Эта мысль принесла ему некоторое успокоение. Прежде чем отвернуться от окна, Патрик в последний раз глубоко вздохнул, наполняя легкие ароматом гелиотропов и весны. Но что-то еще вплелось в эти запахи — что-то едва заметное, но ядовитое плавало в воздухе, делая его не таким свежим, каким он был всего несколько секунд назад.
Внезапно встревожившись, Патрик выключил настольную лампу и высунулся из окна, внимательно оглядывая все вокруг и ища сам не зная что. Внизу спокойно текла река. Вверху луна висела высоко над макушками деревьев, отделявших владения Дороти Мэйн от имения Дюбуа. Господь Бог, судя по всему, пребывал на небесах, с миром все было в порядке, и Патрик уже готов был отвернуться от окна.
Но вдруг вспышка света между деревьями — такая короткая, что он чуть не пропустил ее, — привлекла его внимание. Через несколько секунд за ней последовал взрыв оранжевого пламени.
Патрик застыл у окна словно парализованный. Драгоценные секунды уходили, ему следовало бы уже давно как-то реагировать на эту непредвиденную ситуацию, а он все еще изо всех сил старался уверить себя, что ничего не случилось. Однако в следующую минуту он уже несся к двери, крича на весь дом, чтобы Дороти поскорее вставала и звонила в Нью-Виллидж.
Теперь делать вид, что он не замечает присутствия Мэри, будет не так просто, как он надеялся.

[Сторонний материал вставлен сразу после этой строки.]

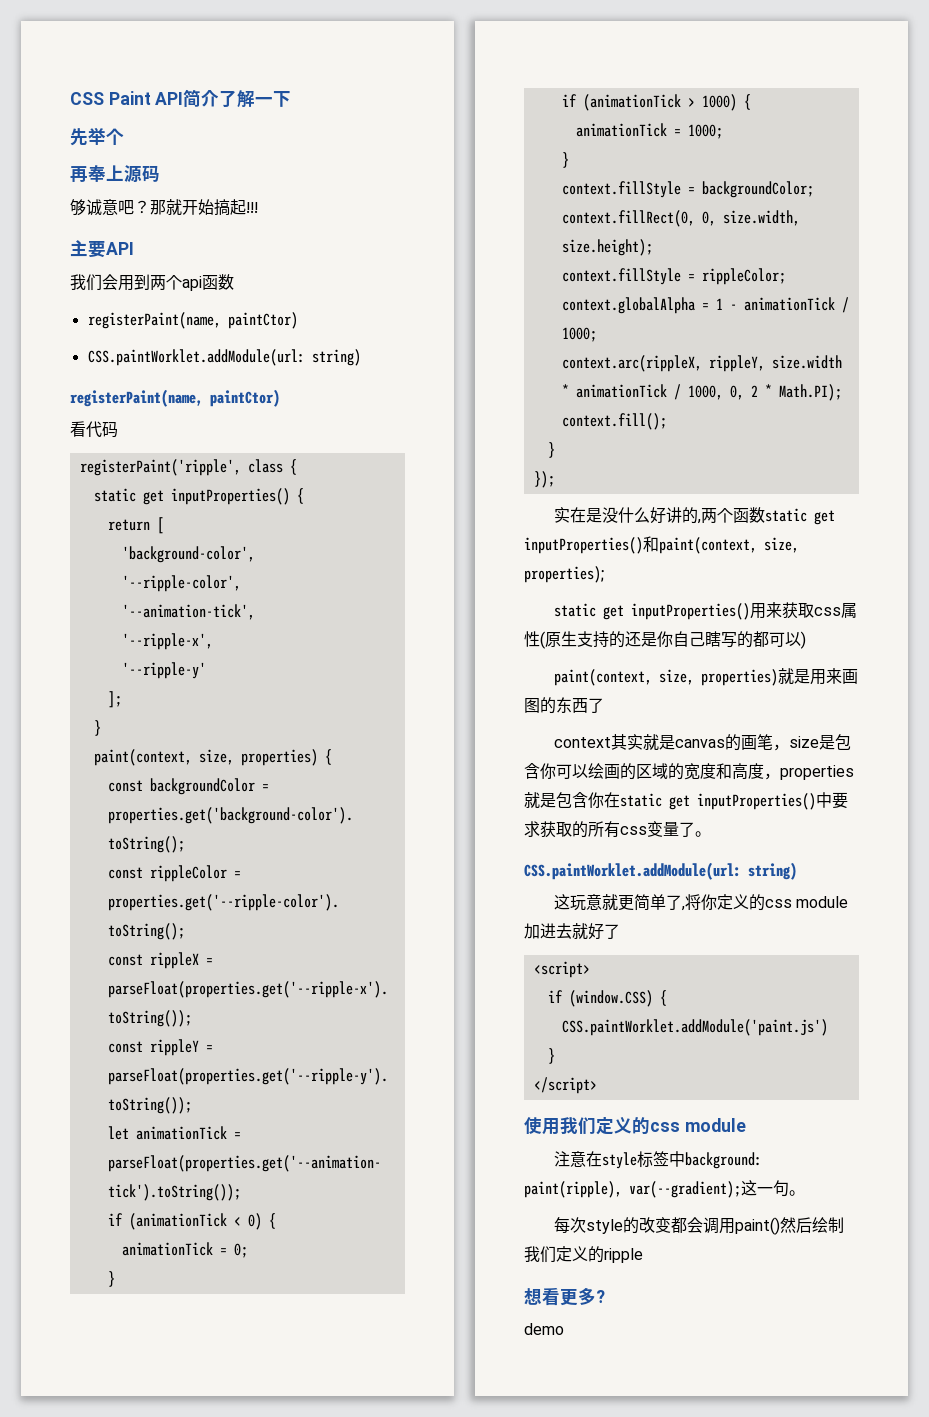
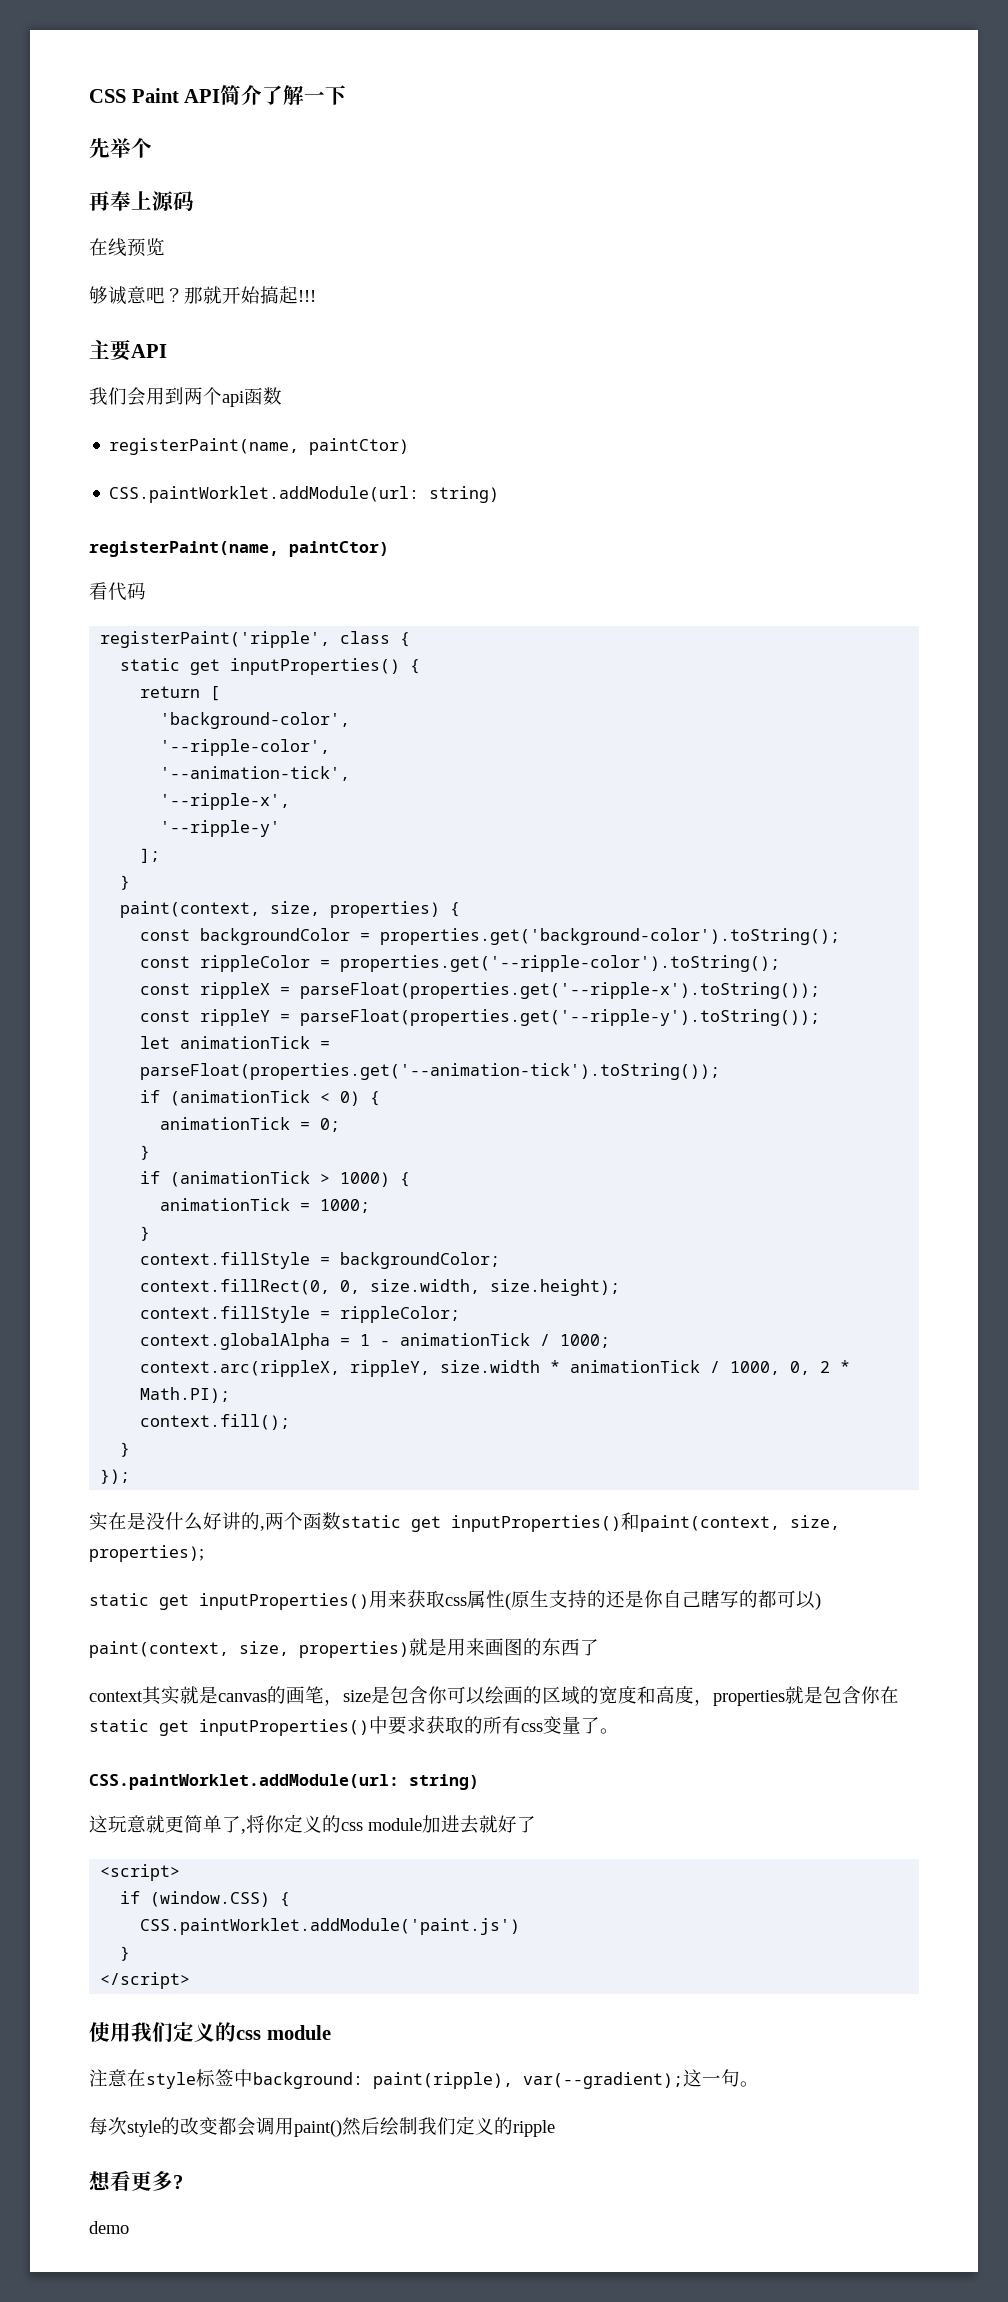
+ 在线预览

Потому что дом Дюбуа был объят огнем!
2
Мэри выплывала из объятий сна медленно, неохотно; запах копченой трески, которую Тереза подавала на ужин, неотступно преследовал ее и в сновидениях. Но вместо того, чтобы постепенно улетучиваться, как это обычно бывает во сне, аромат, смешанный с дымком, пробиваясь длинными, закручивающимися струями из-под двери, становился все сильнее. И сопровождался тонкими отчаянными причитаниями, издаваемыми кем-то в доме…
Внезапно совершенно проснувшись, Мэри села в кровати, а в следующую секунду уже бежала к двери. Распахнув ее, она убедилась, что самые худшие опасения подтверждаются: по лестничной клетке поднималась голубоватая мгла дыма.